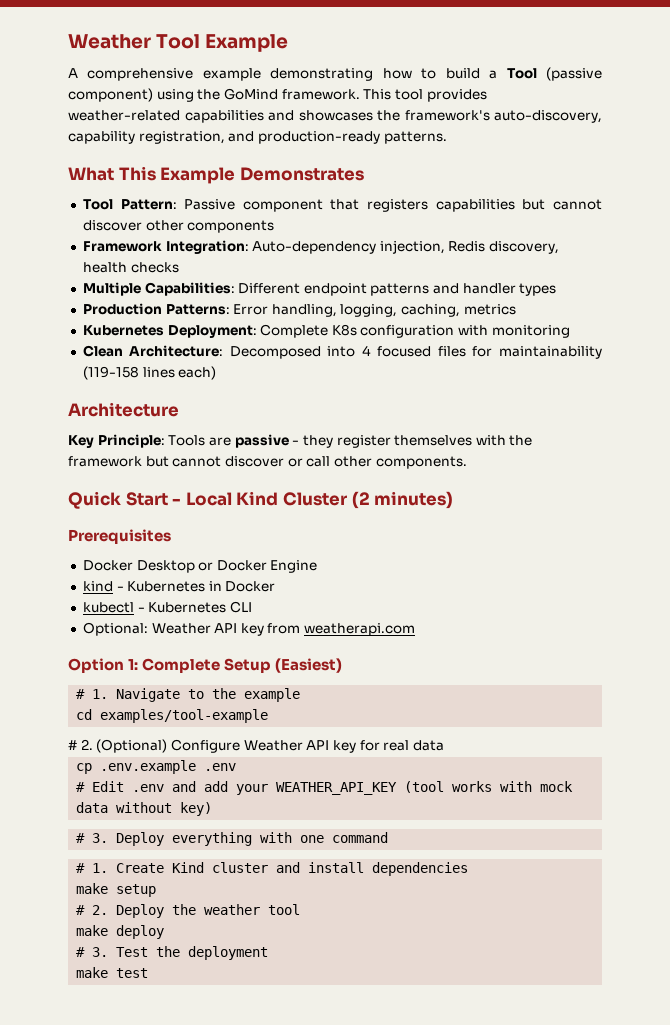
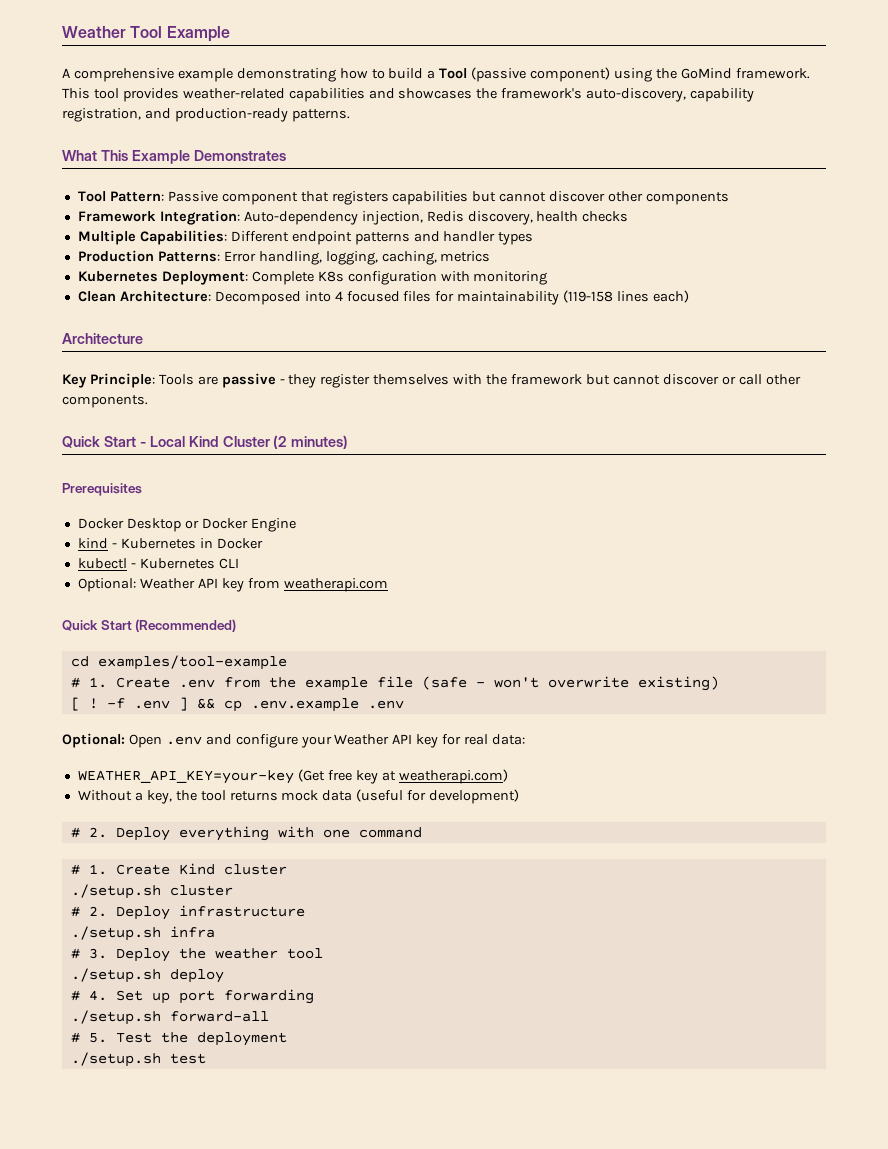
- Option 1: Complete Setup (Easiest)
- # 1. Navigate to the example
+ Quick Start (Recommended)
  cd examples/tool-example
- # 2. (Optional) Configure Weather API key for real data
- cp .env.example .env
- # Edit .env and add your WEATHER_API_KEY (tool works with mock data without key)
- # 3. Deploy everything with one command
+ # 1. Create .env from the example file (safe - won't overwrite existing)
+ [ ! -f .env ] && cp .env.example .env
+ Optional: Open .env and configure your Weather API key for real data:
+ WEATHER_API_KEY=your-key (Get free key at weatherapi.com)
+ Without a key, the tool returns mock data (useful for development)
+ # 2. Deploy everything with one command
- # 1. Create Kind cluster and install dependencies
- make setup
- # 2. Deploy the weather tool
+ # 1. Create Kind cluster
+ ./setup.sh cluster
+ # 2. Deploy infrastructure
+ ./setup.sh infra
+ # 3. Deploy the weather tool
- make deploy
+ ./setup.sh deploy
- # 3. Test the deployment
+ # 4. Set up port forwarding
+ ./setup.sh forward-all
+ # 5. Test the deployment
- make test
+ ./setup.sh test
****
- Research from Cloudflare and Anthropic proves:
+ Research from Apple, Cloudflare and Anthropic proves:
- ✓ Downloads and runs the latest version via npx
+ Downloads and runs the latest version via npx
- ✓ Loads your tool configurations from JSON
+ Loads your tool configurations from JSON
****
TRY IT
If a line of the data holds the string "JSON", list it.

OUTPUT OF THE EXERCISE
- ✓ Loads your tool configurations from JSON
+ Loads your tool configurations from JSON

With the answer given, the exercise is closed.